Magnetomotive Imaging with Superparamagnetic Iron Oxides: Superparamagnetic iron oxides (SPIOs) are used as a contrast agent for magnetomotive imaging in our lab. As their name suggests, SPIOs are tiny (generally less than 20 nm) particles which strongly exhibit paramagnetism – the magnetic dipole moments of their electrons’ spins cause them to align with an applied magnetic field. These particles are useful for biological imaging because, if administered to a patient or specimen, they can be controlled non-invasively by an externally-applied magnetic field.

The mechanism by which magnetomotive imaging works is outlined in the figure below. SPIOs are embedded in tissue or are attached to platelets in the bloodstream, as detailed in Pope et al, 2013. A magnetic field, produced by electromagnets, is applied over the imaging area, and when the field is modulated, the SPIOs feel a changing magnetic gradient force, dependent on particle volume, magnetization, and field strength.
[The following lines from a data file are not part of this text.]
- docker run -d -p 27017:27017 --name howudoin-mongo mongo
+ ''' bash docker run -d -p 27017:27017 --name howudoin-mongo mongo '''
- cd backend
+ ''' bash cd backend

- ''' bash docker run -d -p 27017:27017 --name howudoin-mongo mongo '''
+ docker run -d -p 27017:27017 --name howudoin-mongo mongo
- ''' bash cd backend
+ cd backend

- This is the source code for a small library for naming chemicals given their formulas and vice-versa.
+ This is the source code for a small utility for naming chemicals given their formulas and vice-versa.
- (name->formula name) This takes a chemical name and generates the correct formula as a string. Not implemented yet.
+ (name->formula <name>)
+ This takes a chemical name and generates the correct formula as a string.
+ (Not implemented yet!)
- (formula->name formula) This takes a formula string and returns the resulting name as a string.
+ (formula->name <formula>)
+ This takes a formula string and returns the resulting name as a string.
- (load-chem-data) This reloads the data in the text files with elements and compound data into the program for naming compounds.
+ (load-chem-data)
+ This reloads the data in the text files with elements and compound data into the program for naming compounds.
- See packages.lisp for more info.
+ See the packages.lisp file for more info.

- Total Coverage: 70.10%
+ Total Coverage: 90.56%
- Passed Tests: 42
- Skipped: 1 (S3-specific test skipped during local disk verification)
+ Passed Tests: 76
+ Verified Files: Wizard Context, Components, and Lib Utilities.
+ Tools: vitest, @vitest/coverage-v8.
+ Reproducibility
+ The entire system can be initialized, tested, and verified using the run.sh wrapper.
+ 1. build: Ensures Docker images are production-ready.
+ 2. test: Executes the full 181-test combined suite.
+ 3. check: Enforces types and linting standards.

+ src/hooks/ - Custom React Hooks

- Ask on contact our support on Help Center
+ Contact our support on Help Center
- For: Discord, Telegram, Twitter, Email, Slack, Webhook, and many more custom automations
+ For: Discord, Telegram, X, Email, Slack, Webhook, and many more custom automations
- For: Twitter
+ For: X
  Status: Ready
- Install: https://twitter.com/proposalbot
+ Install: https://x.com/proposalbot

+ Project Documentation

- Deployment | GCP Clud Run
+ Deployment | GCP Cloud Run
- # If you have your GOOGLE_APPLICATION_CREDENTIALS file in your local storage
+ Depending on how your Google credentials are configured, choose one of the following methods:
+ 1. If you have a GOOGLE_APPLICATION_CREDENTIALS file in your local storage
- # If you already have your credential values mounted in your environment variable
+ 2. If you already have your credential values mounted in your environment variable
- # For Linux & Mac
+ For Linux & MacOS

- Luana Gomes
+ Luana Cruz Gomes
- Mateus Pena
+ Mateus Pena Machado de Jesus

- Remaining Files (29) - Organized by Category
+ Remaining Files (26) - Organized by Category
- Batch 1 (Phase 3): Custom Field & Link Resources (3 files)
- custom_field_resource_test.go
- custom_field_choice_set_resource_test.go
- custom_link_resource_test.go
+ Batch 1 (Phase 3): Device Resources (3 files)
This force causes the SPIOs to oscillate up and down in phase with the changing magnetic field. As the particles move up and down, the tissue to which they are attached will also periodically deform slightly with the same frequency and phase. We use two different methods to detect this motion in our lab. Magnetomotive ultrasound imaging (MMUS) can be used to image several centimeters into tissue, while magnetomotive OCT (MMOCT) is used to image several millimeters deep, but at much higher resolution. In either case, we currently use frequency and phase-locking algorithms to determine which portions of the imaging area have undergone a mechanical phase shift, and conclude that such areas must contain SPIOs.